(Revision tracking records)

--- --- ---

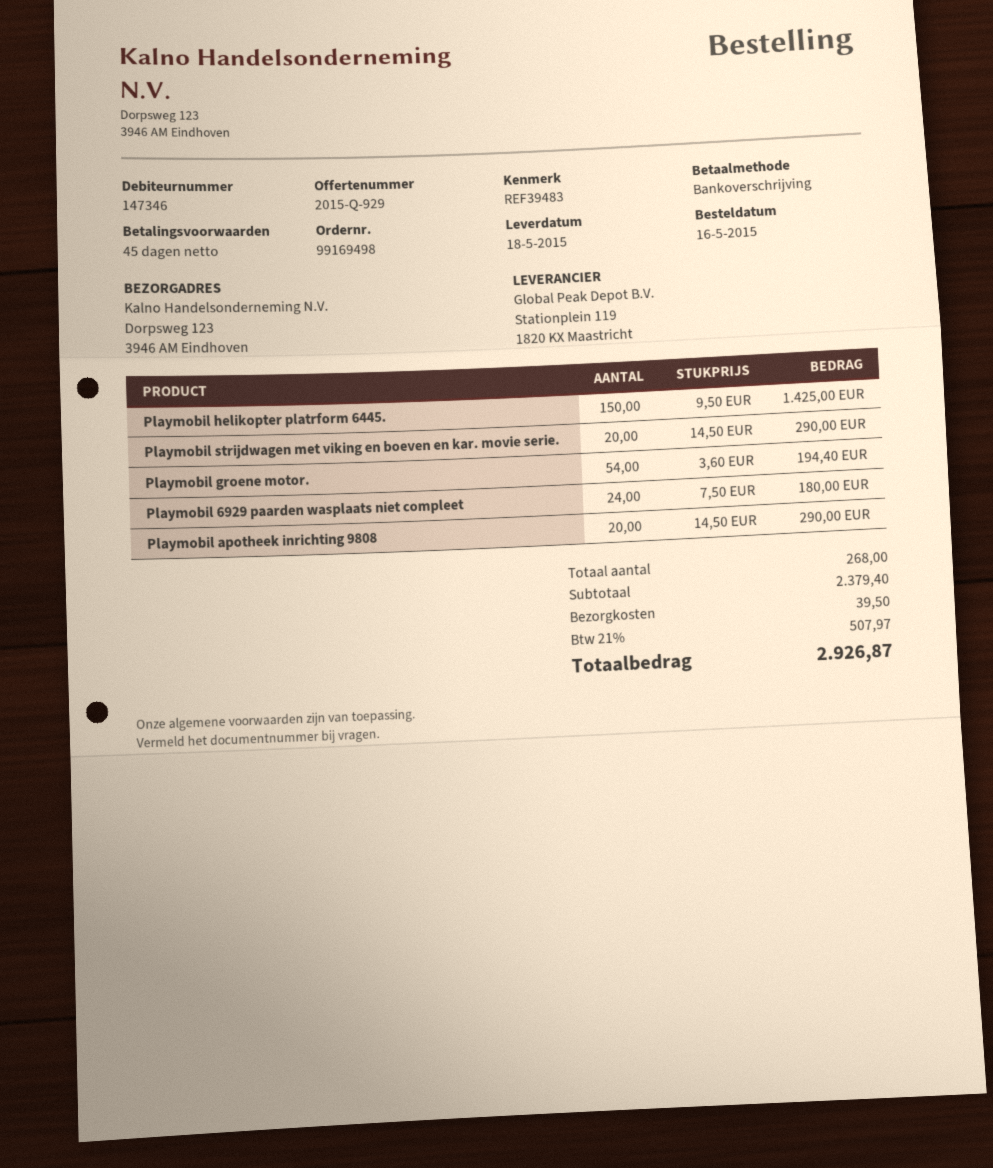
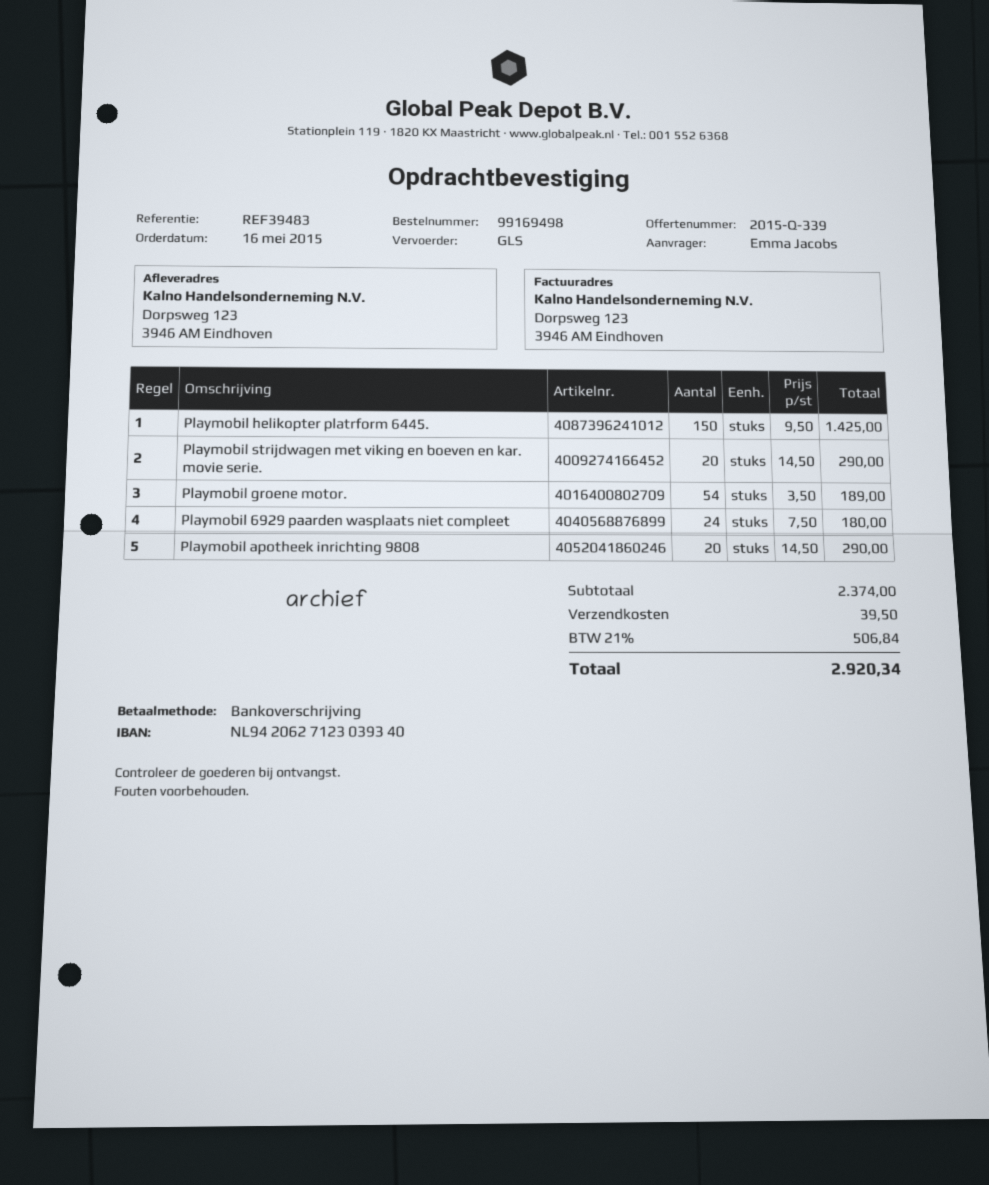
quote number: 2015-Q-929 -> 2015-Q-339
Playmobil groene motor.: 54 x 3.60 = 194.40 -> 54 x 3.50 = 189.00
subtotal: 2379.40 -> 2374.00
tax: 21% = 507.97 -> 21% = 506.84
total: 2926.87 -> 2920.34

--- --- ---

YOUR INSTRUCTIONS: Your reply should consist of the data, transcribed exactly, and should hold no pictures.

ANSWER BOX:
quote number: 2015-Q-929 -> 2015-Q-339
Playmobil groene motor.: 54 x 3.60 = 194.40 -> 54 x 3.50 = 189.00
subtotal: 2379.40 -> 2374.00
tax: 21% = 507.97 -> 21% = 506.84
total: 2926.87 -> 2920.34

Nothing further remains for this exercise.